* Source data:
# # # #
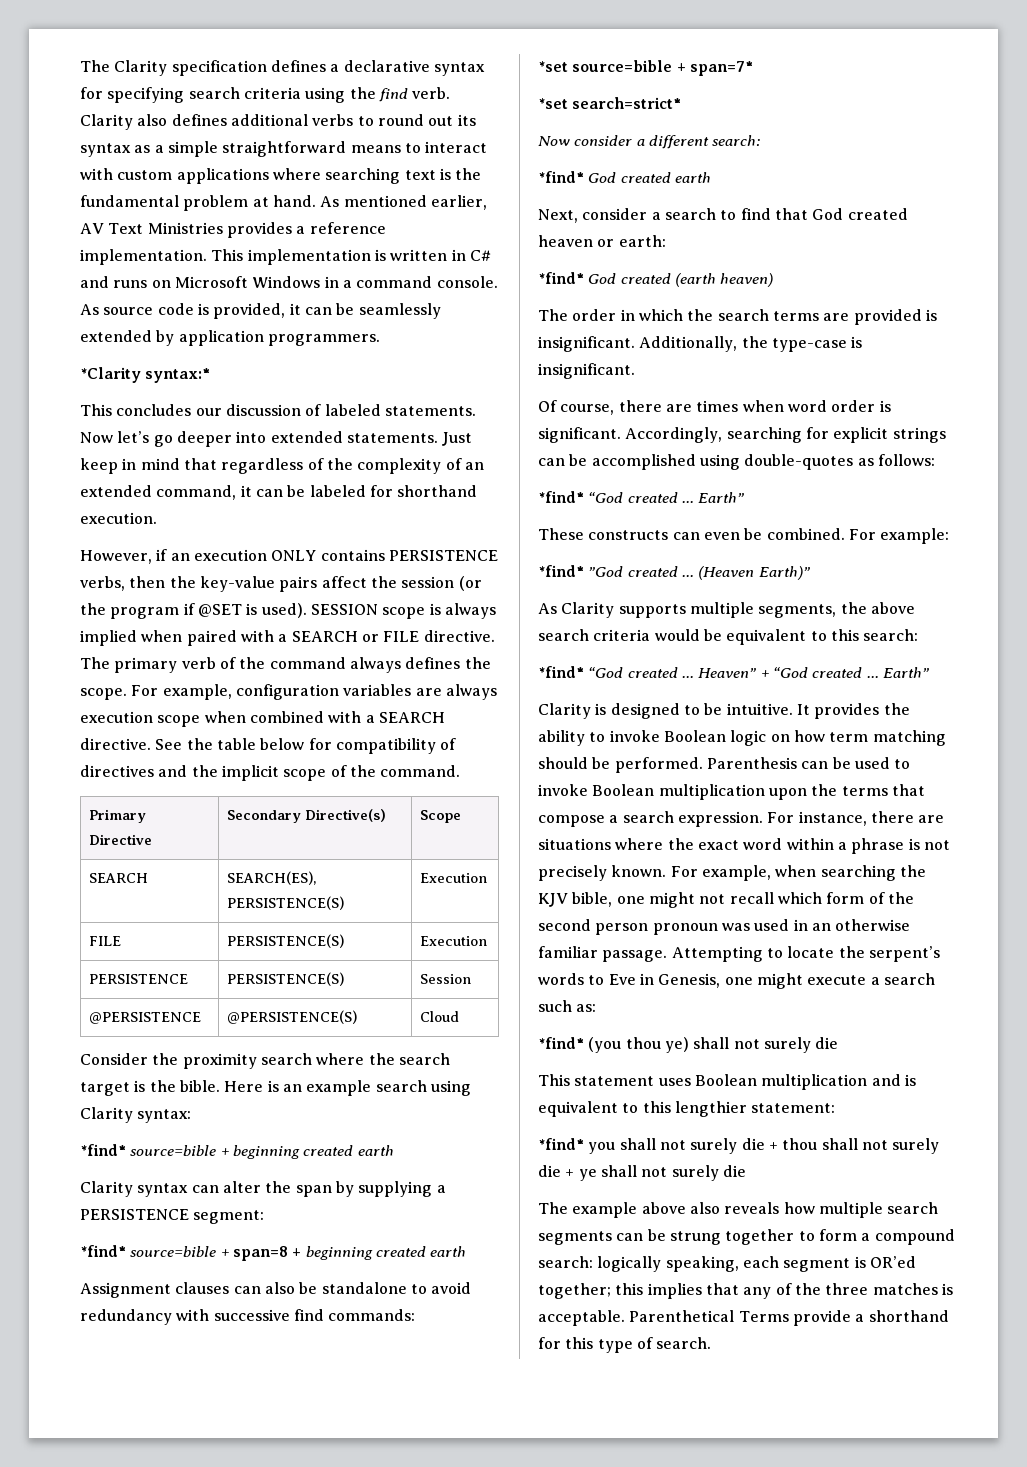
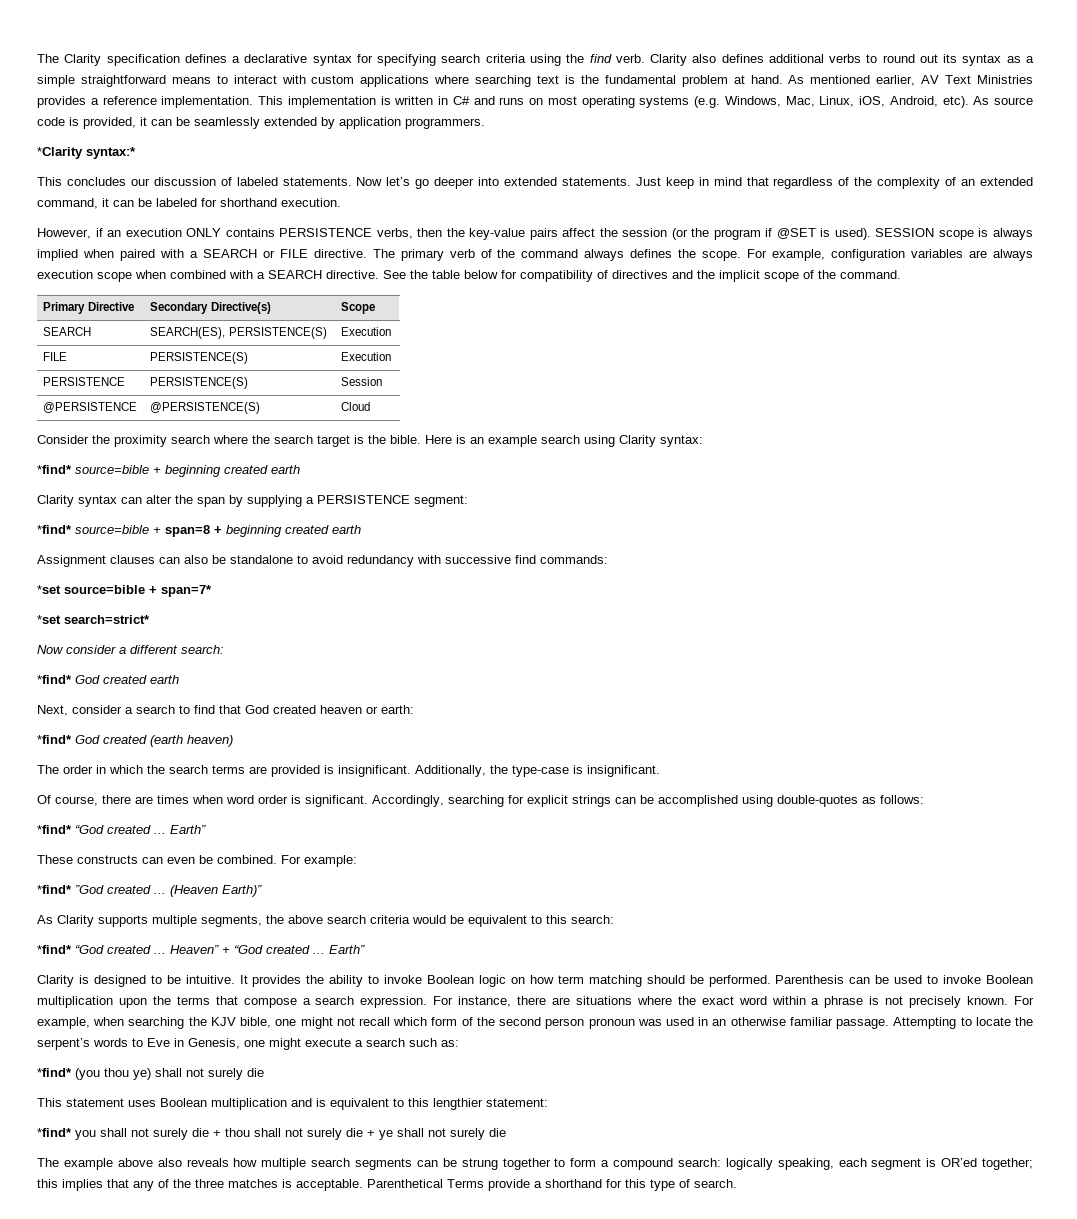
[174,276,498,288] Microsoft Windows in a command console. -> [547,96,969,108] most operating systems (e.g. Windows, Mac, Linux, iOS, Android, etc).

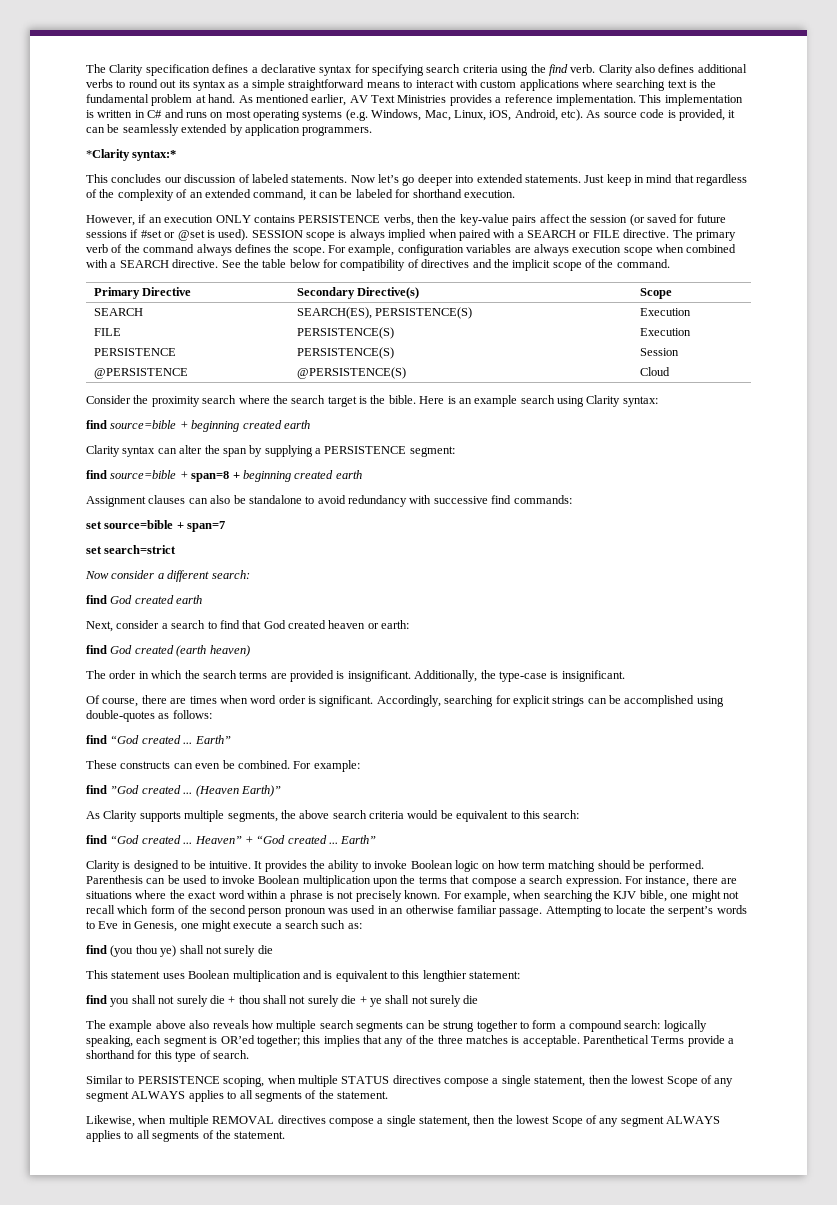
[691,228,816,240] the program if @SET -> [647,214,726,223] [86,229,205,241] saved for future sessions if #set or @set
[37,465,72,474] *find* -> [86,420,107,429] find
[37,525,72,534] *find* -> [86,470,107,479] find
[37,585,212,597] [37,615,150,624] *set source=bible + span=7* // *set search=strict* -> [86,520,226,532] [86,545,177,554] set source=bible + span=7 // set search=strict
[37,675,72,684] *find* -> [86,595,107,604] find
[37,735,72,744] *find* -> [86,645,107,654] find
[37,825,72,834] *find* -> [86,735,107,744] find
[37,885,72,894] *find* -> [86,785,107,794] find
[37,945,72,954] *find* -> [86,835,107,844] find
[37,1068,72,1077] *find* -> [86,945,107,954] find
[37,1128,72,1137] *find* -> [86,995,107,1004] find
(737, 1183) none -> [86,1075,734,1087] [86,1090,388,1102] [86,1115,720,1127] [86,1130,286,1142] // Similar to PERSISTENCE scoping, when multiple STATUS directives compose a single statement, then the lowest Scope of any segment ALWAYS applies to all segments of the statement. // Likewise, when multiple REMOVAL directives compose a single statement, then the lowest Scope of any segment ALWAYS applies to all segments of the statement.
# # # #
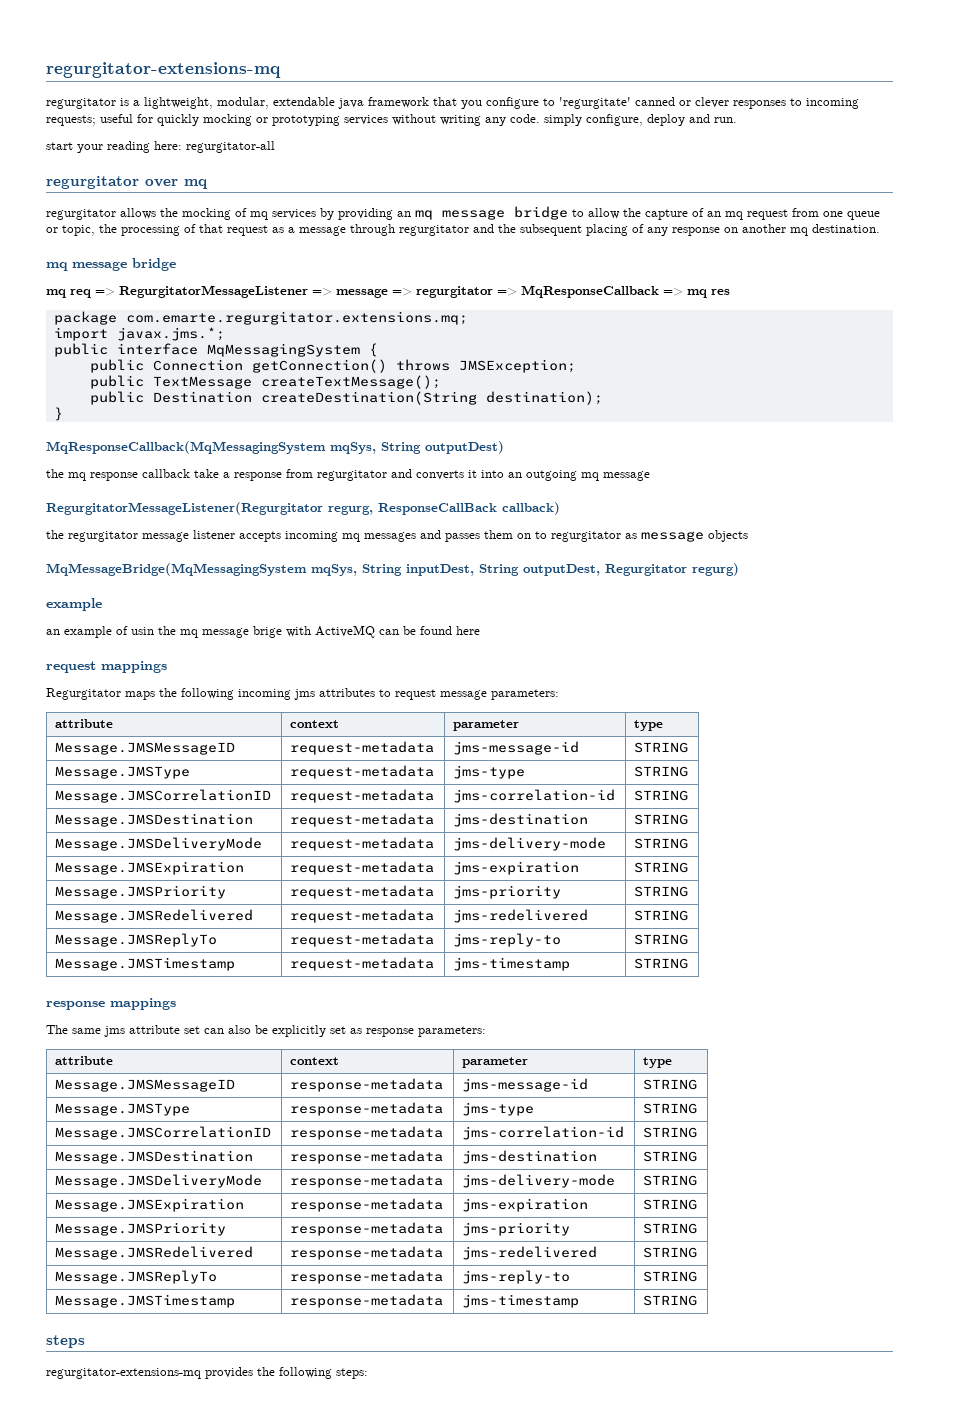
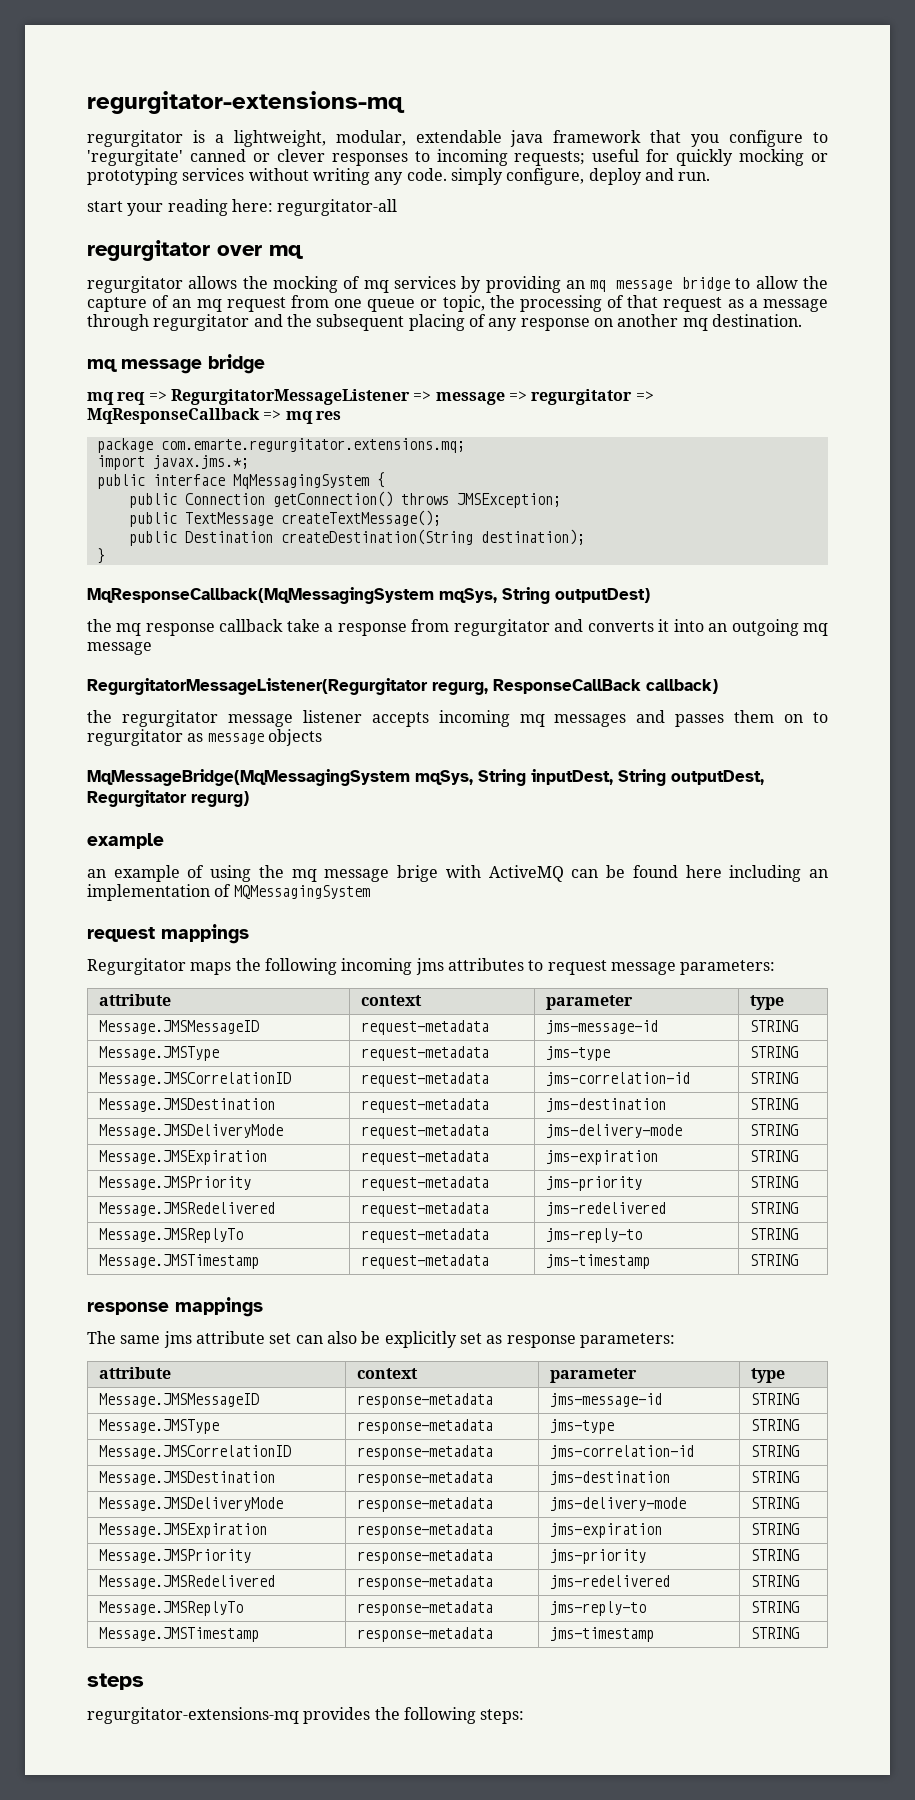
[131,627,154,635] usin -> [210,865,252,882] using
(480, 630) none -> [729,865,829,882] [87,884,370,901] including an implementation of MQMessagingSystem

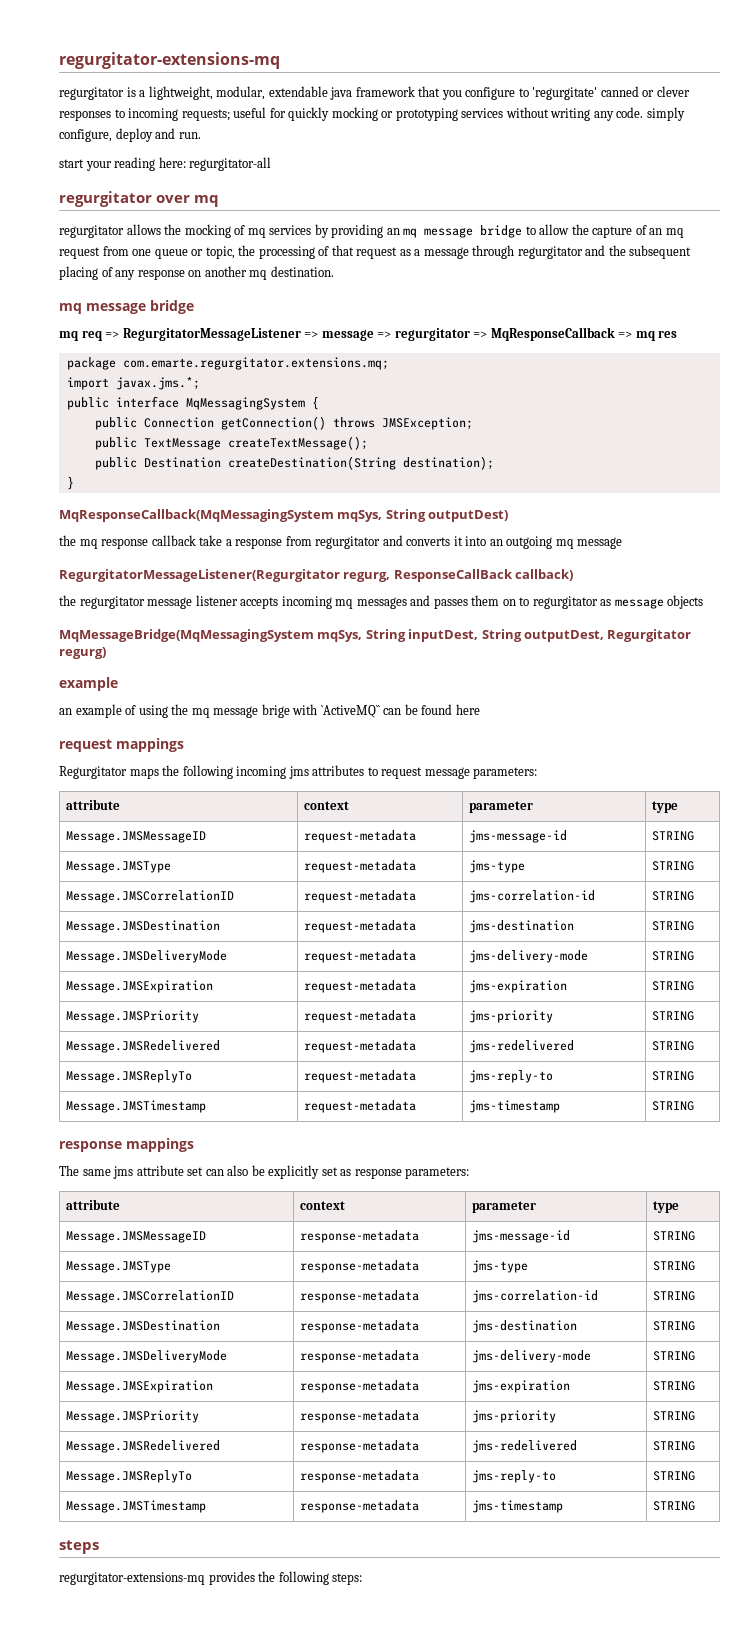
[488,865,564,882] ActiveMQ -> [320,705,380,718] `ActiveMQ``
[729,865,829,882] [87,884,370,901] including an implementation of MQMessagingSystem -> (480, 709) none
# # # #
* To do: Work out the number of lines above that include the string "MQMessagingSystem" and write only that number.

* Exercise output: 2